PROBLEM DESCRIPTION: Find the lines below in which the string "list" occurs. Copy each one.

INFORMATION SUPPLIED:
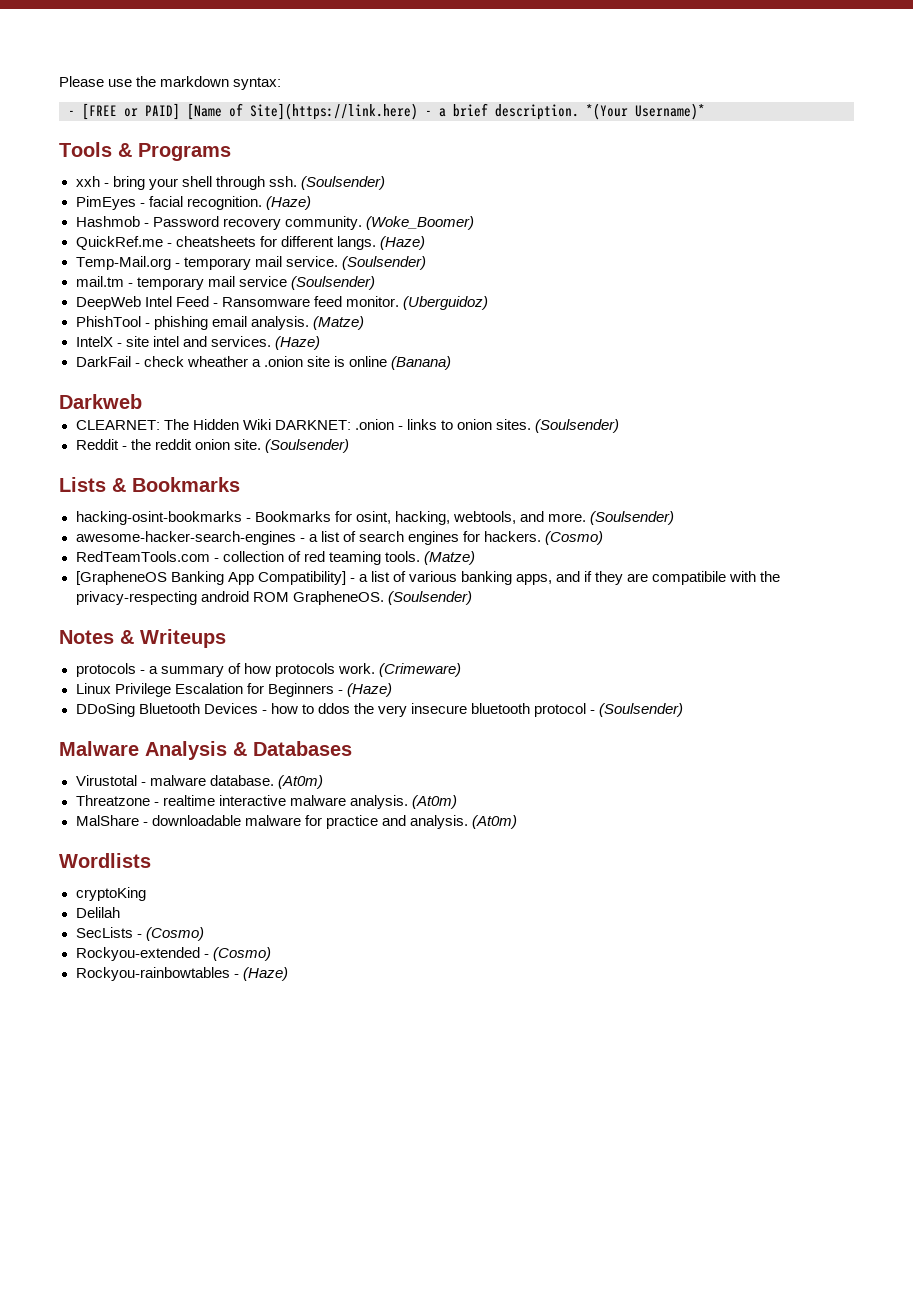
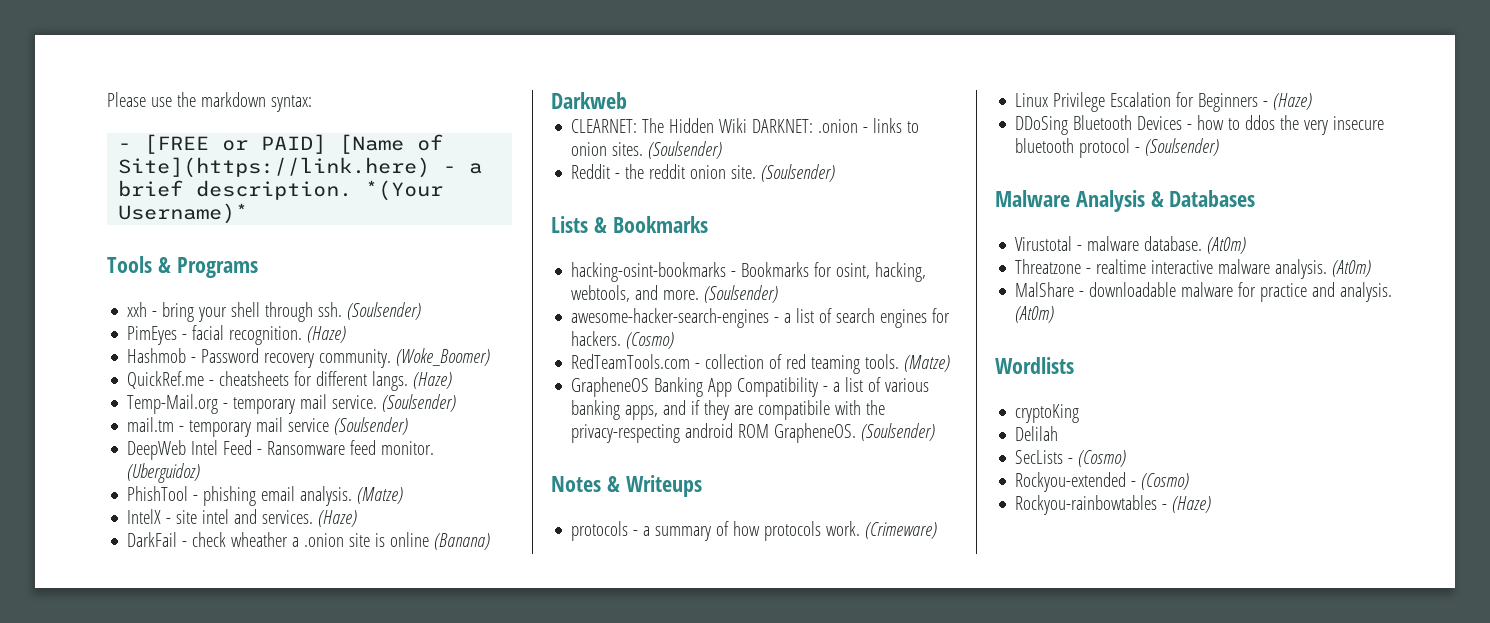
- [GrapheneOS Banking App Compatibility] - a list of various banking apps, and if they are compatibile with the privacy-respecting android ROM GrapheneOS.
+ GrapheneOS Banking App Compatibility - a list of various banking apps, and if they are compatibile with the privacy-respecting android ROM GrapheneOS.

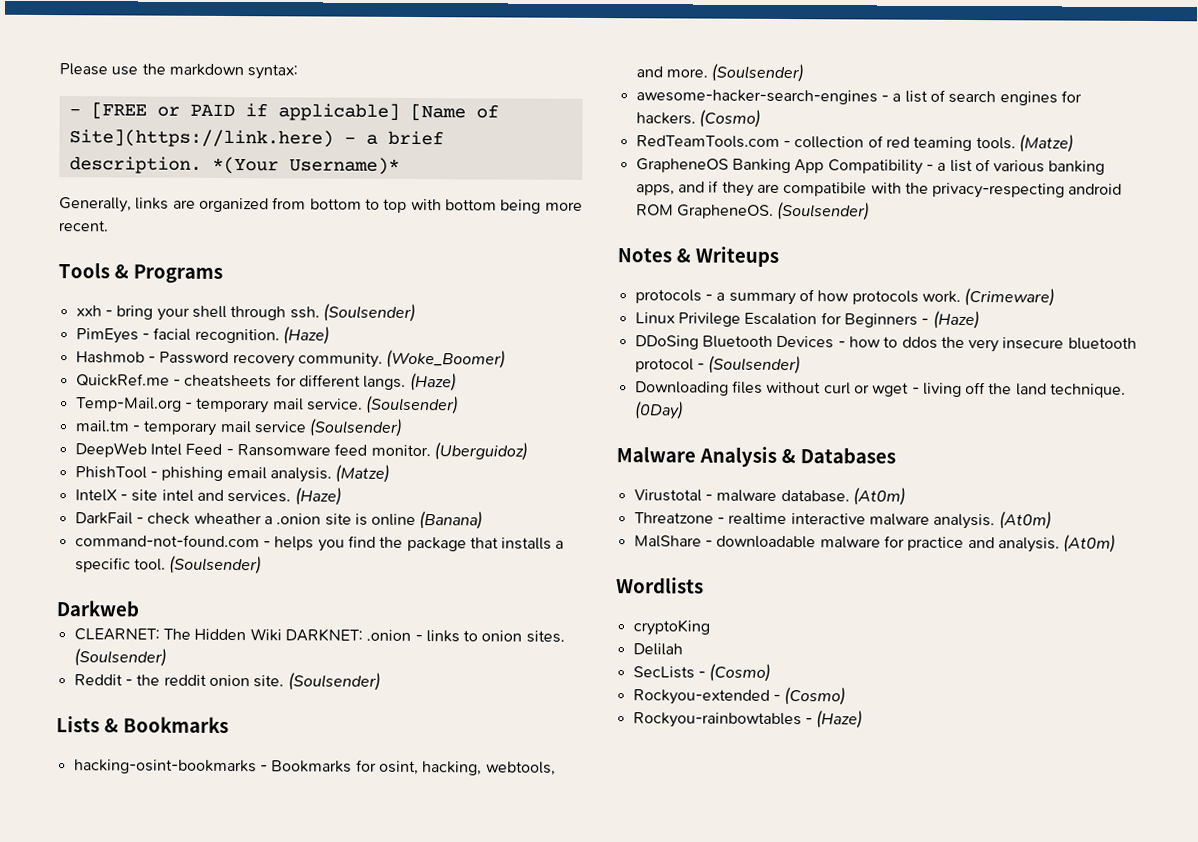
- - [FREE or PAID] [Name of Site](https://link.here) - a brief description.
+ - [FREE or PAID if applicable] [Name of Site](https://link.here) - a brief description.
+ Generally, links are organized from bottom to top with bottom being more recent.
+ command-not-found.com - helps you find the package that installs a specific tool. (Soulsender)
+ Downloading files without curl or wget - living off the land technique. (0Day)

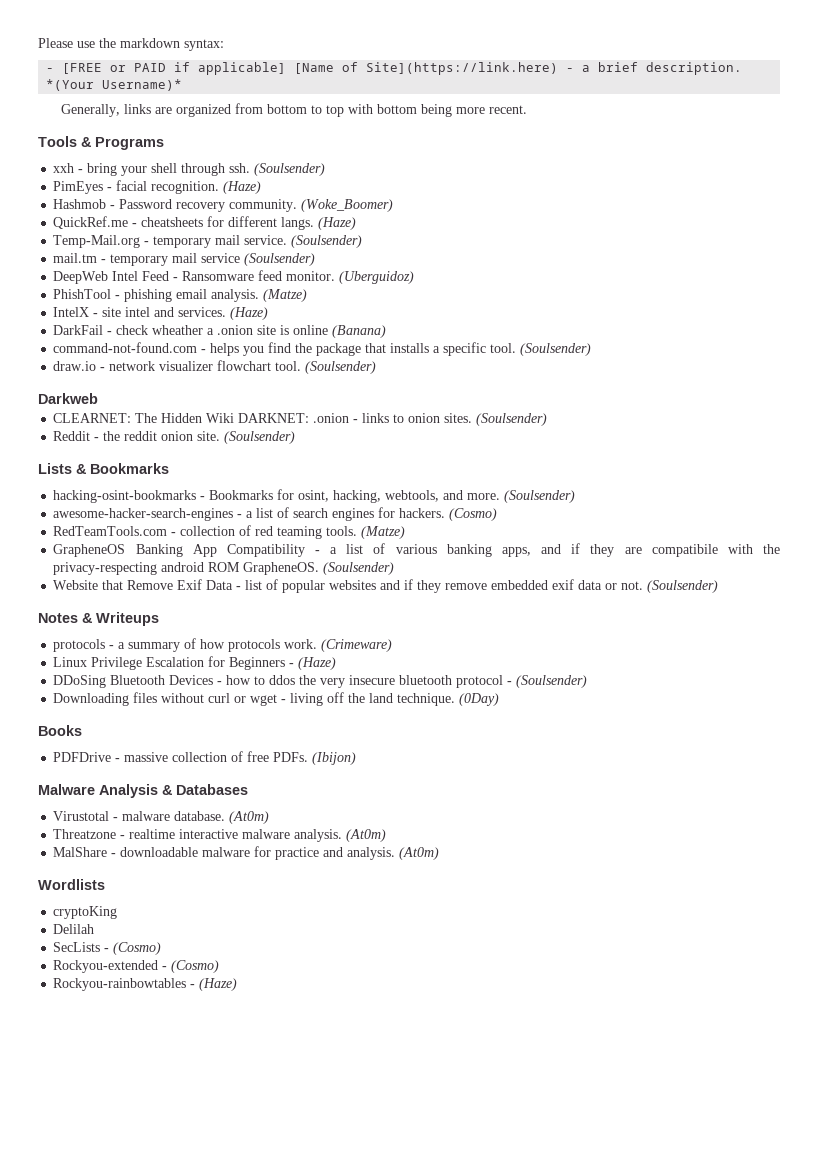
+ draw.io - network visualizer flowchart tool. (Soulsender)
+ Website that Remove Exif Data - list of popular websites and if they remove embedded exif data or not. (Soulsender)
+ Books
+ PDFDrive - massive collection of free PDFs. (Ibijon)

ANSWER:
- [GrapheneOS Banking App Compatibility] - a list of various banking apps, and if they are compatibile with the privacy-respecting android ROM GrapheneOS.
+ GrapheneOS Banking App Compatibility - a list of various banking apps, and if they are compatibile with the privacy-respecting android ROM GrapheneOS.
+ Website that Remove Exif Data - list of popular websites and if they remove embedded exif data or not. (Soulsender)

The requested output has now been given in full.